_Data records_
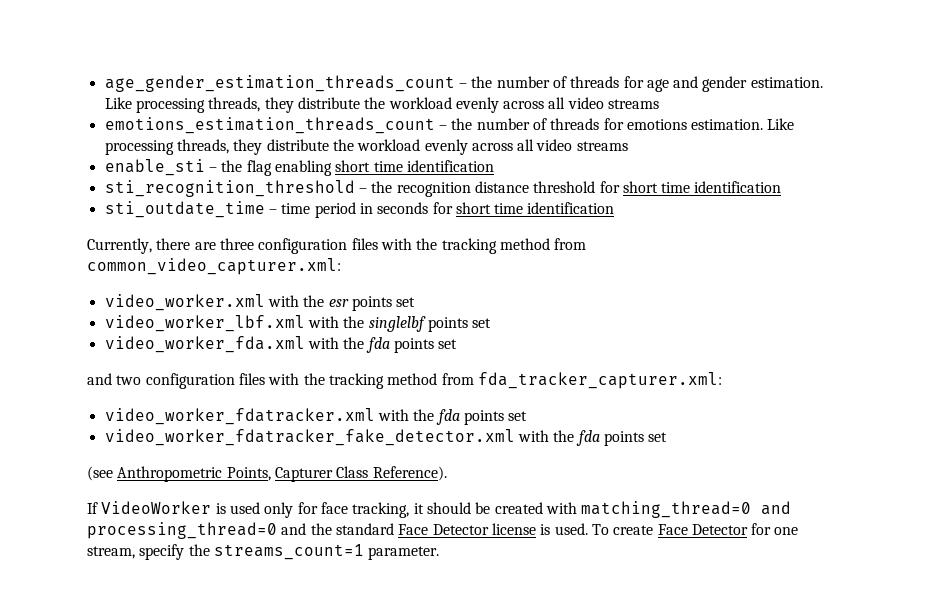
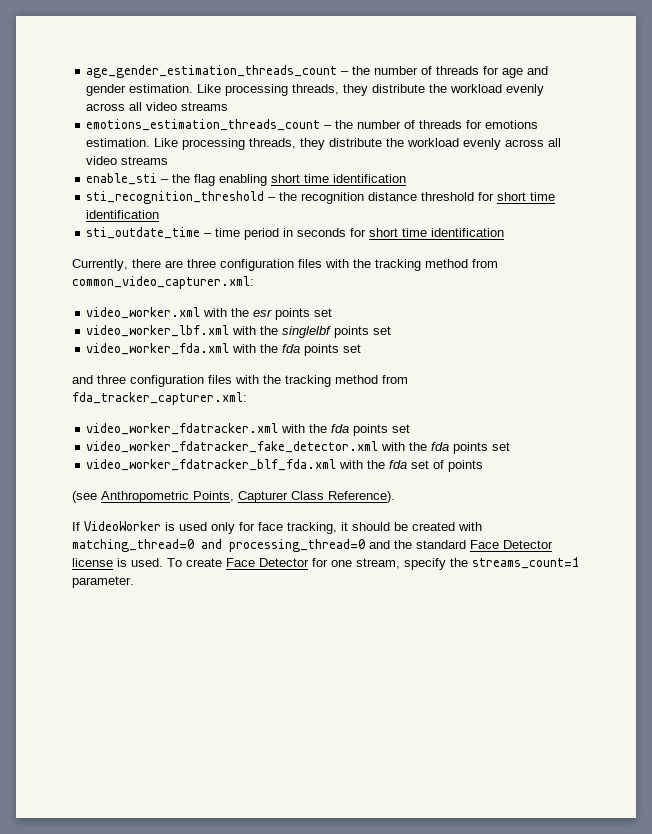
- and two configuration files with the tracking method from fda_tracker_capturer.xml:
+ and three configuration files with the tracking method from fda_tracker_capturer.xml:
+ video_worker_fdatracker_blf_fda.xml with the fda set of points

---

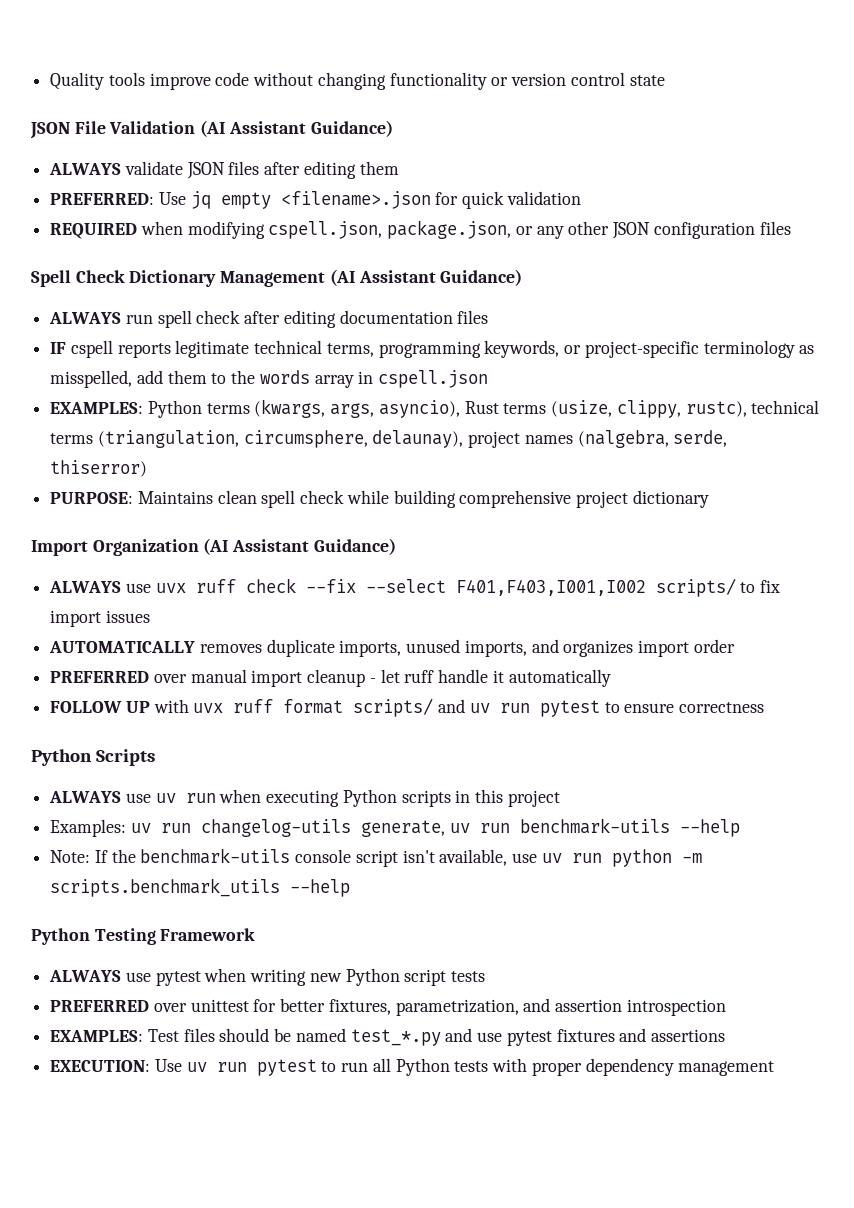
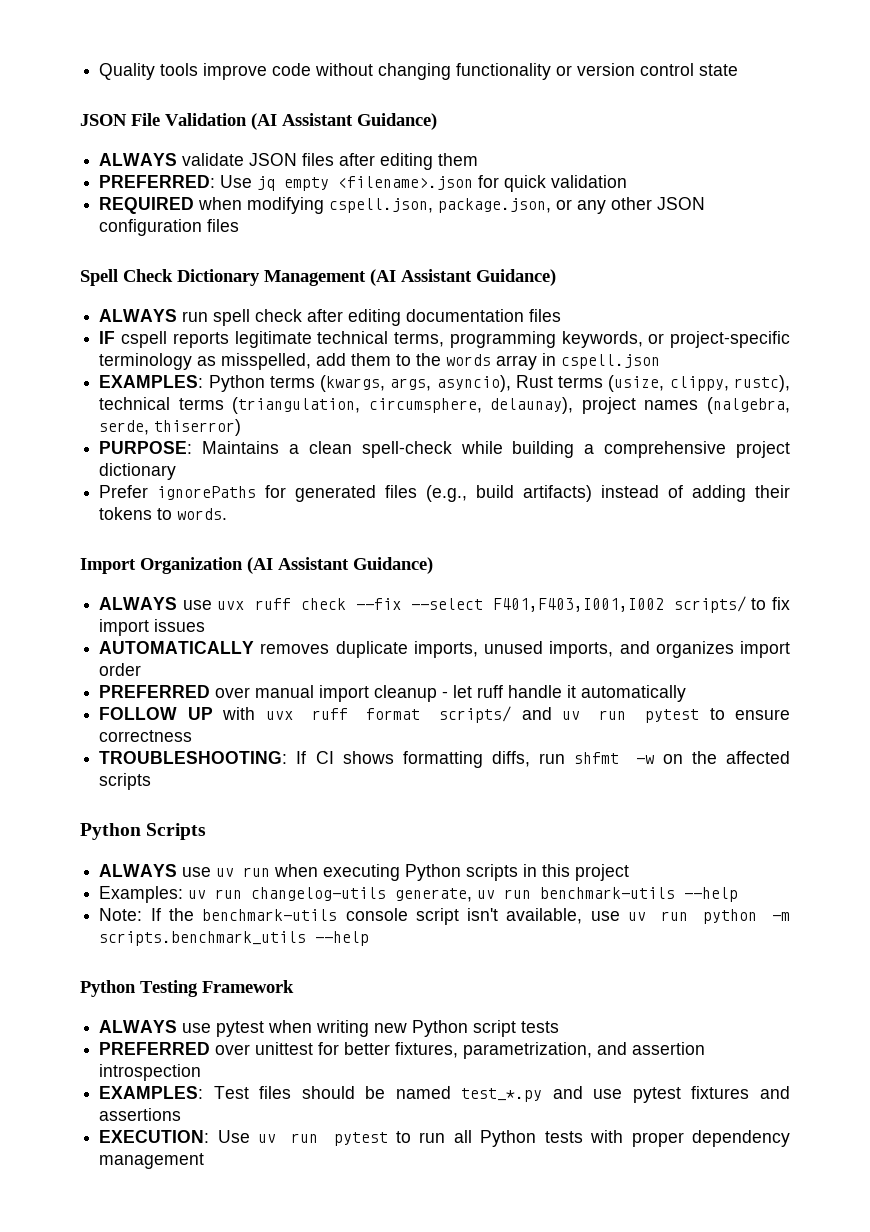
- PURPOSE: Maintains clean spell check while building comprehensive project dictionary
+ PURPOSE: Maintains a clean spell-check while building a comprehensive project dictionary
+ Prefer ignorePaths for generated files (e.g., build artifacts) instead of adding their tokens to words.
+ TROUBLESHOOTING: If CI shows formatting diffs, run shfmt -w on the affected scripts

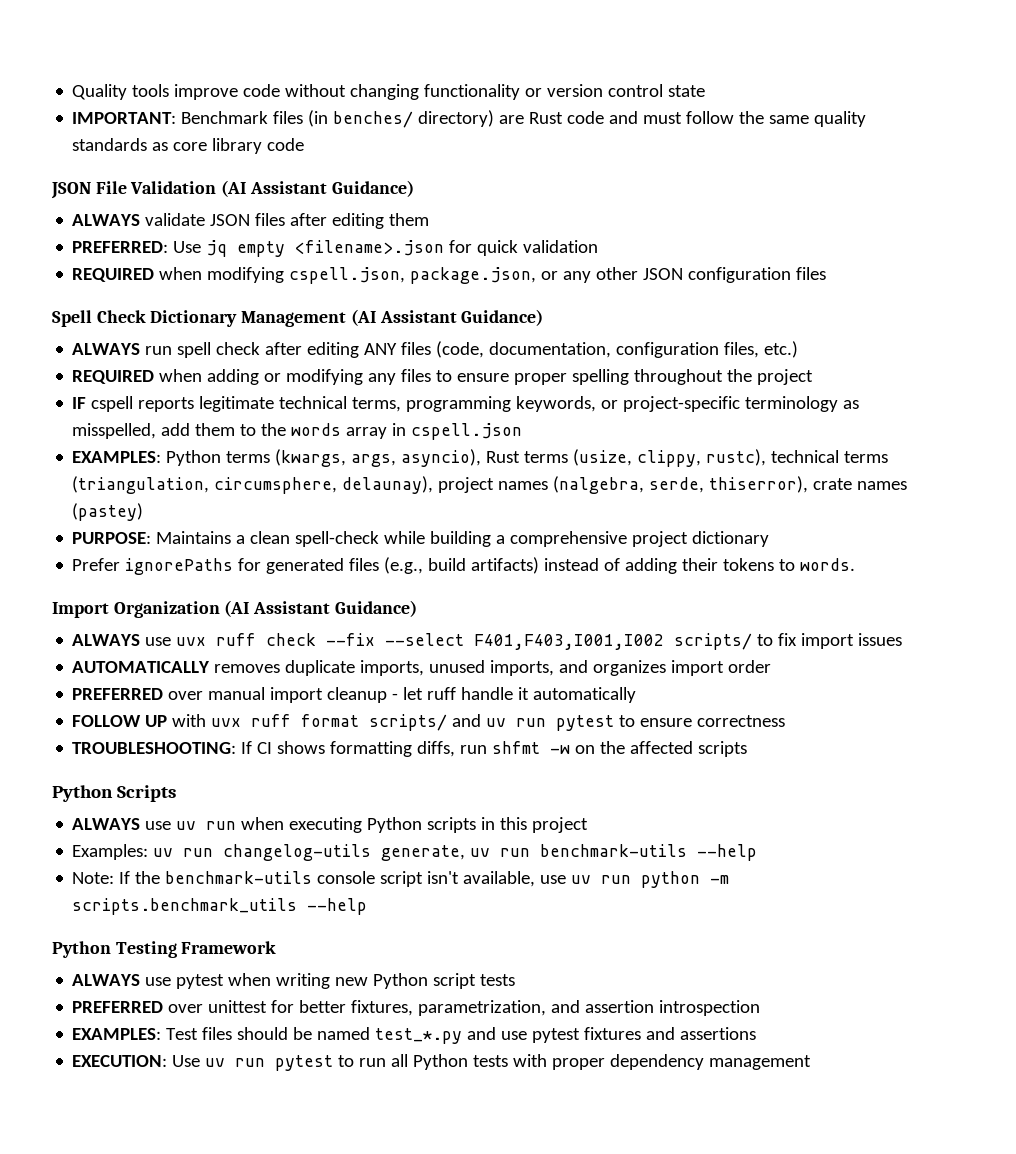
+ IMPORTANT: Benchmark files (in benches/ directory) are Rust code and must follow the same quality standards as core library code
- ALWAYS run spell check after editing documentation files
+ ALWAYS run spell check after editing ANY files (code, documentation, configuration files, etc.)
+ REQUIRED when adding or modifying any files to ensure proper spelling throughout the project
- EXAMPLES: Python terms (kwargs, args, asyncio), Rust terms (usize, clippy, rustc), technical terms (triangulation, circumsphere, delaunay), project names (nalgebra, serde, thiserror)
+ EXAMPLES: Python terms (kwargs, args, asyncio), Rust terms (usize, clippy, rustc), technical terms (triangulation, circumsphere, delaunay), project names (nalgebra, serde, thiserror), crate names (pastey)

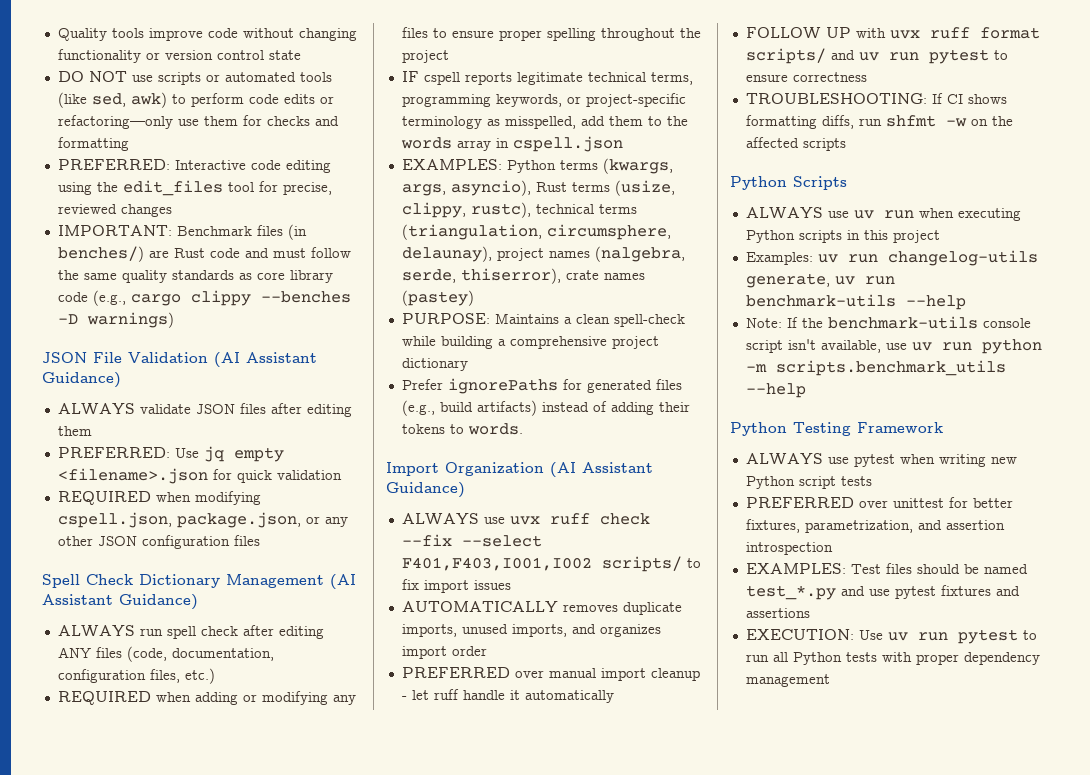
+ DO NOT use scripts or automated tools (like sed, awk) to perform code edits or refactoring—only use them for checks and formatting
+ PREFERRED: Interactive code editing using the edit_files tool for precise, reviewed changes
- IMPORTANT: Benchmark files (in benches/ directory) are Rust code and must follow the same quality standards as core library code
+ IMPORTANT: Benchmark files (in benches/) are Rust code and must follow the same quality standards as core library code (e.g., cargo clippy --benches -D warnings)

==

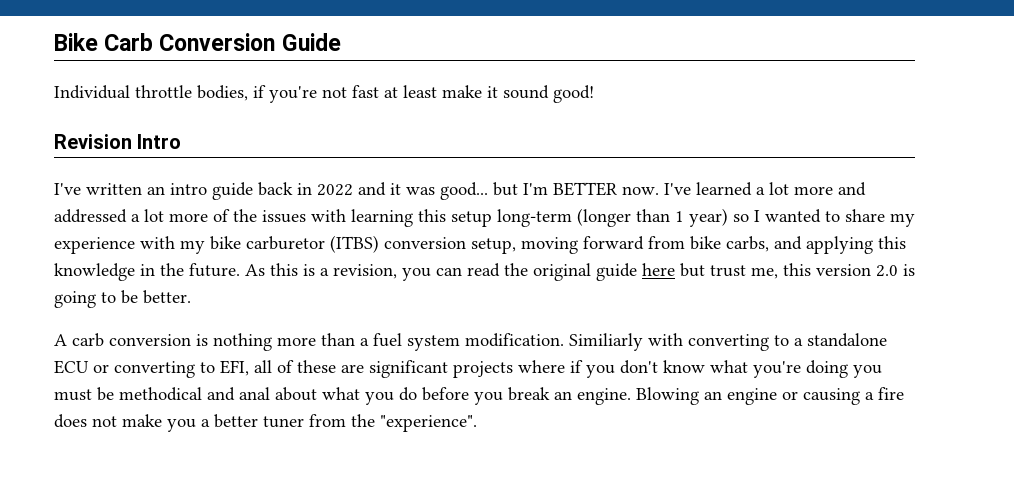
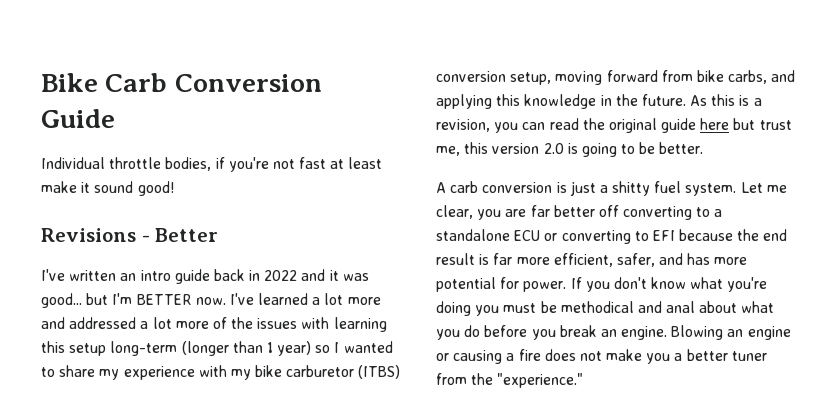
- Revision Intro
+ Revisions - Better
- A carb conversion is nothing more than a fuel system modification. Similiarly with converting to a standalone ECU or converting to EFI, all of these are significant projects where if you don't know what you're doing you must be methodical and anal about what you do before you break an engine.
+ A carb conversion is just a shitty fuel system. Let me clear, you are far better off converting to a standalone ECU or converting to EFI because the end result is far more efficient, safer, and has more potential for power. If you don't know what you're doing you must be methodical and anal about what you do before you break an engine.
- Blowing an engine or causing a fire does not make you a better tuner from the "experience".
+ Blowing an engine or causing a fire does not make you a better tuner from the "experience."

_Work item_
Return the lines above from the one with "tokens to words." through the one with "configuration files, etc.)", verbatim and nothing else. Omit every picture.

_Response_
+ Prefer ignorePaths for generated files (e.g., build artifacts) instead of adding their tokens to words.
+ TROUBLESHOOTING: If CI shows formatting diffs, run shfmt -w on the affected scripts

+ IMPORTANT: Benchmark files (in benches/ directory) are Rust code and must follow the same quality standards as core library code
- ALWAYS run spell check after editing documentation files
+ ALWAYS run spell check after editing ANY files (code, documentation, configuration files, etc.)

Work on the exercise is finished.